Dataset records Start Marker

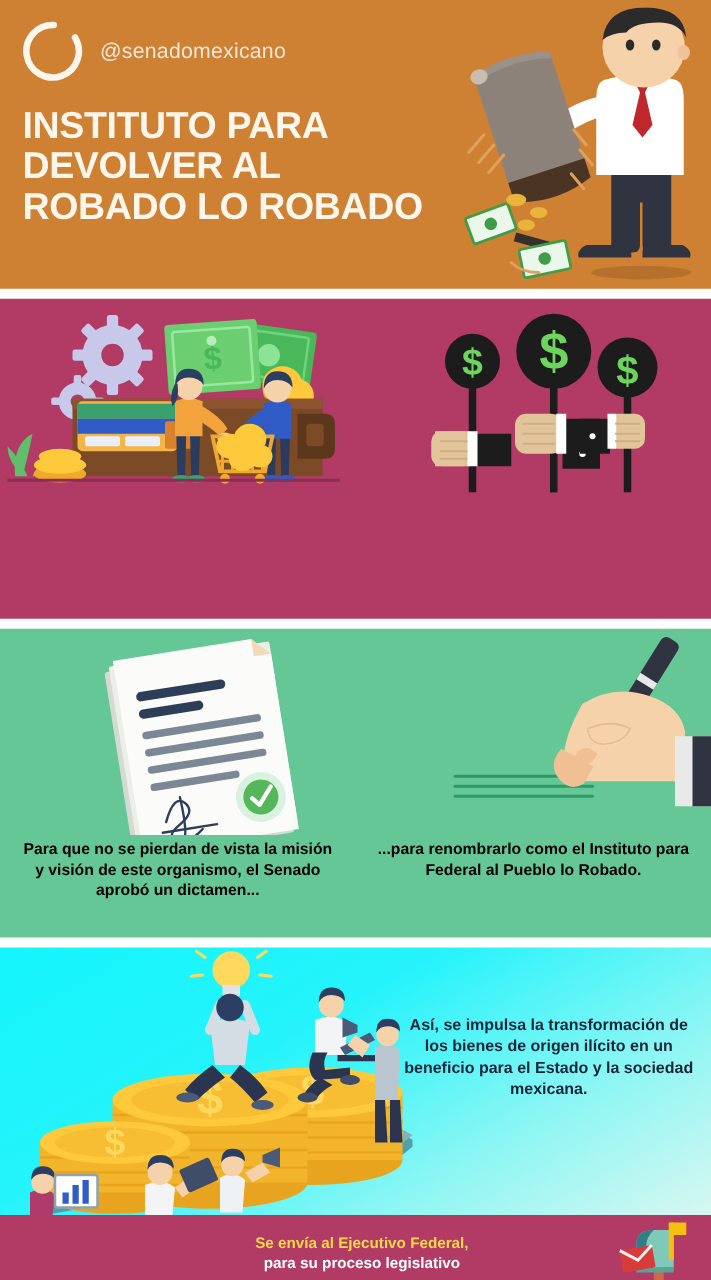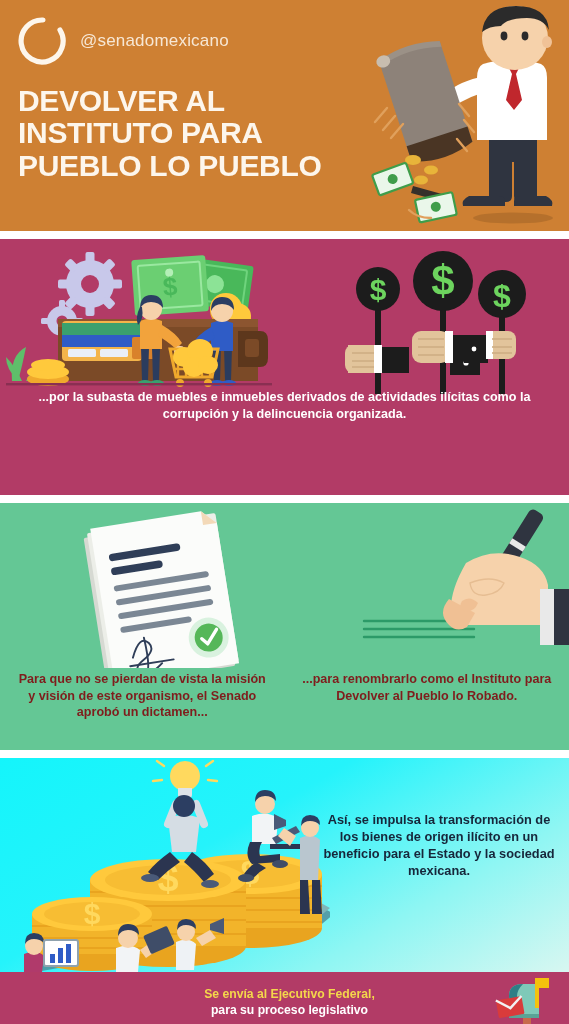--- a/index.html
+++ b/index.html
@@ -101,8 +101,8 @@
     </div>
 
     <div class="bigtitle">
+      <span class="tl">INSTITUTO PARA</span>
       <span class="tl">DEVOLVER AL</span>
-      <span class="tl">INSTITUTO PARA</span>
       <span class="tl">PUEBLO LO PUEBLO</span>
     </div>
 

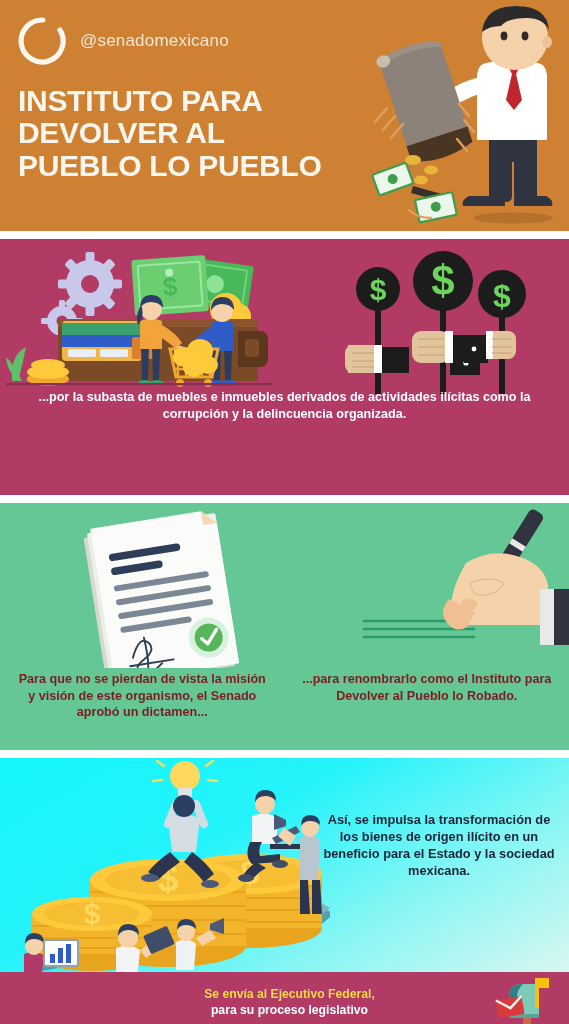--- a/index.html
+++ b/index.html
@@ -103,7 +103,7 @@
     <div class="bigtitle">
       <span class="tl">INSTITUTO PARA</span>
       <span class="tl">DEVOLVER AL</span>
-      <span class="tl">PUEBLO LO PUEBLO</span>
+      <span class="tl">ROBADO LO ROBADO</span>
     </div>
 
     <span class="hero-man">

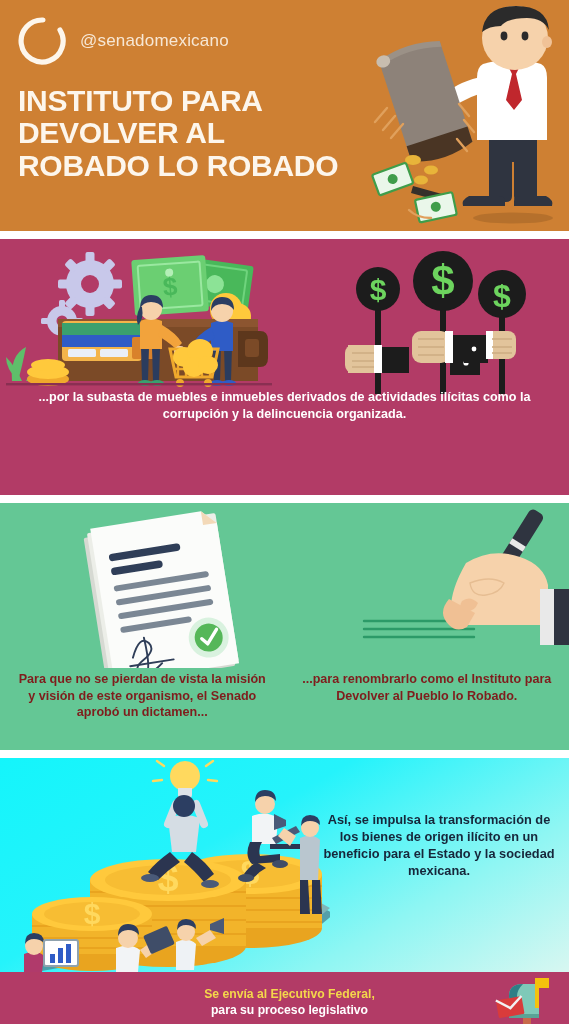--- a/index.html
+++ b/index.html
@@ -352,9 +352,6 @@
     </span>
 
     <div class="mag-cols">
-      <div>
-        <p class="txt">...por la subasta de muebles e inmuebles derivados de actividades ilícitas como la corrupción y la delincuencia organizada.</p>
-      </div>
     </div>
   </div>
 

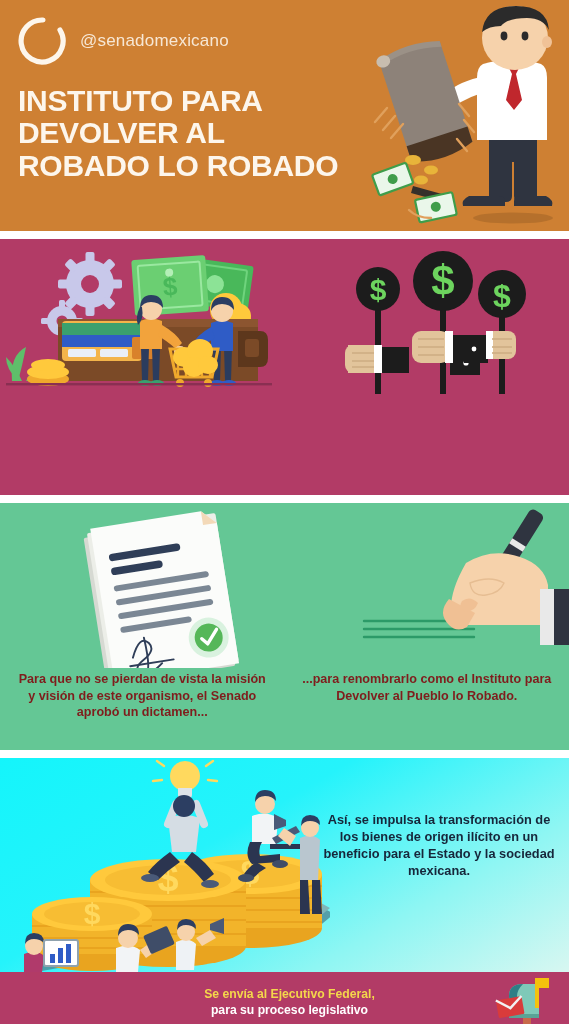--- a/index.html
+++ b/index.html
@@ -61,7 +61,7 @@
     position:absolute;left:0;top:168px;width:100%;display:flex;
   }
   .grn-cols > div{flex:1;padding:0 16px;box-sizing:border-box;}
-  .grn-cols p{color:#7f1d1d;font-size:12.6px;font-weight:600;}
+  .grn-cols p{color:#000000;font-size:12.6px;font-weight:600;}
 
   
   .cyan{

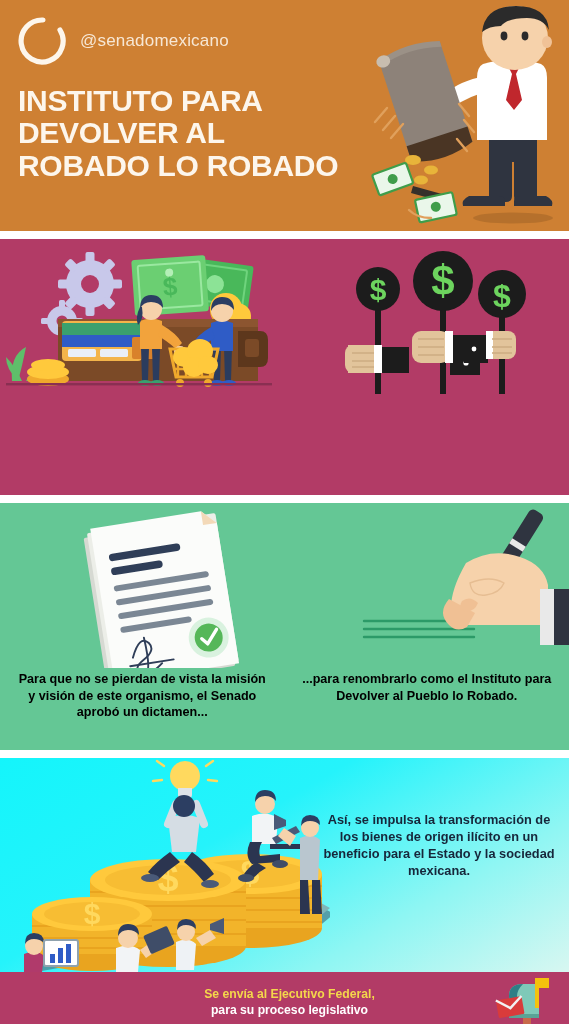--- a/index.html
+++ b/index.html
@@ -426,7 +426,7 @@
         <p class="txt">Para que no se pierdan de vista la misión y visión de este organismo, el Senado aprobó un dictamen...</p>
       </div>
       <div>
-        <p class="txt">...para renombrarlo como el Instituto para Devolver al Pueblo lo Robado.</p>
+        <p class="txt">...para renombrarlo como el Instituto para Federal al Pueblo lo Robado.</p>
       </div>
     </div>
   </div>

Dataset records End Marker

** Work request **
If a record contains a picture, leave the picture out and retype everything else exactly.

** Output of the exercise **
--- a/index.html
+++ b/index.html
@@ -101,8 +101,8 @@
     </div>
 
     <div class="bigtitle">
+      <span class="tl">INSTITUTO PARA</span>
       <span class="tl">DEVOLVER AL</span>
-      <span class="tl">INSTITUTO PARA</span>
       <span class="tl">PUEBLO LO PUEBLO</span>
     </div>
 

--- a/index.html
+++ b/index.html
@@ -103,7 +103,7 @@
     <div class="bigtitle">
       <span class="tl">INSTITUTO PARA</span>
       <span class="tl">DEVOLVER AL</span>
-      <span class="tl">PUEBLO LO PUEBLO</span>
+      <span class="tl">ROBADO LO ROBADO</span>
     </div>
 
     <span class="hero-man">

--- a/index.html
+++ b/index.html
@@ -352,9 +352,6 @@
     </span>
 
     <div class="mag-cols">
-      <div>
-        <p class="txt">...por la subasta de muebles e inmuebles derivados de actividades ilícitas como la corrupción y la delincuencia organizada.</p>
-      </div>
     </div>
   </div>
 

--- a/index.html
+++ b/index.html
@@ -61,7 +61,7 @@
     position:absolute;left:0;top:168px;width:100%;display:flex;
   }
   .grn-cols > div{flex:1;padding:0 16px;box-sizing:border-box;}
-  .grn-cols p{color:#7f1d1d;font-size:12.6px;font-weight:600;}
+  .grn-cols p{color:#000000;font-size:12.6px;font-weight:600;}
 
   
   .cyan{

--- a/index.html
+++ b/index.html
@@ -426,7 +426,7 @@
         <p class="txt">Para que no se pierdan de vista la misión y visión de este organismo, el Senado aprobó un dictamen...</p>
       </div>
       <div>
-        <p class="txt">...para renombrarlo como el Instituto para Devolver al Pueblo lo Robado.</p>
+        <p class="txt">...para renombrarlo como el Instituto para Federal al Pueblo lo Robado.</p>
       </div>
     </div>
   </div>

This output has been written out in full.